All of the records below must be reproduced exactly, minus any pictures.
Input records Start Marker
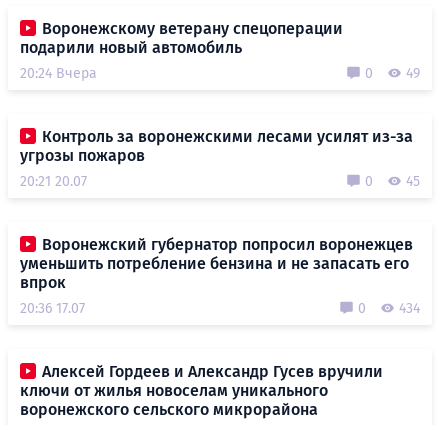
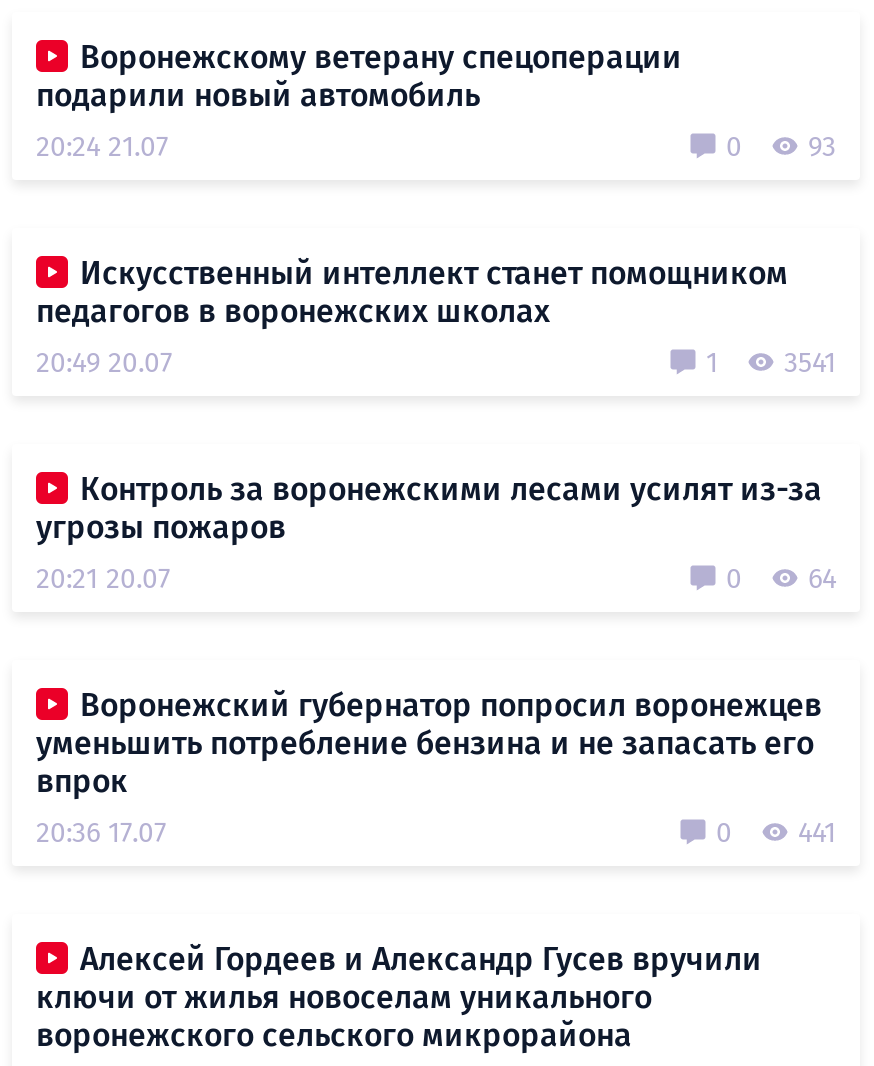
- 20:24 Вчера
+ 20:24 21.07

- 49
+ 93
+ Искусственный интеллект станет помощником
+ педагогов в воронежских школах
+ 20:49 20.07
+ 1
+ 3541

- 0 45
+ 0 64

- 0 434
+ 0 441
Input records End Marker
Answer to this problem
- 20:24 Вчера
+ 20:24 21.07

- 49
+ 93
+ Искусственный интеллект станет помощником
+ педагогов в воронежских школах
+ 20:49 20.07
+ 1
+ 3541

- 0 45
+ 0 64

- 0 434
+ 0 441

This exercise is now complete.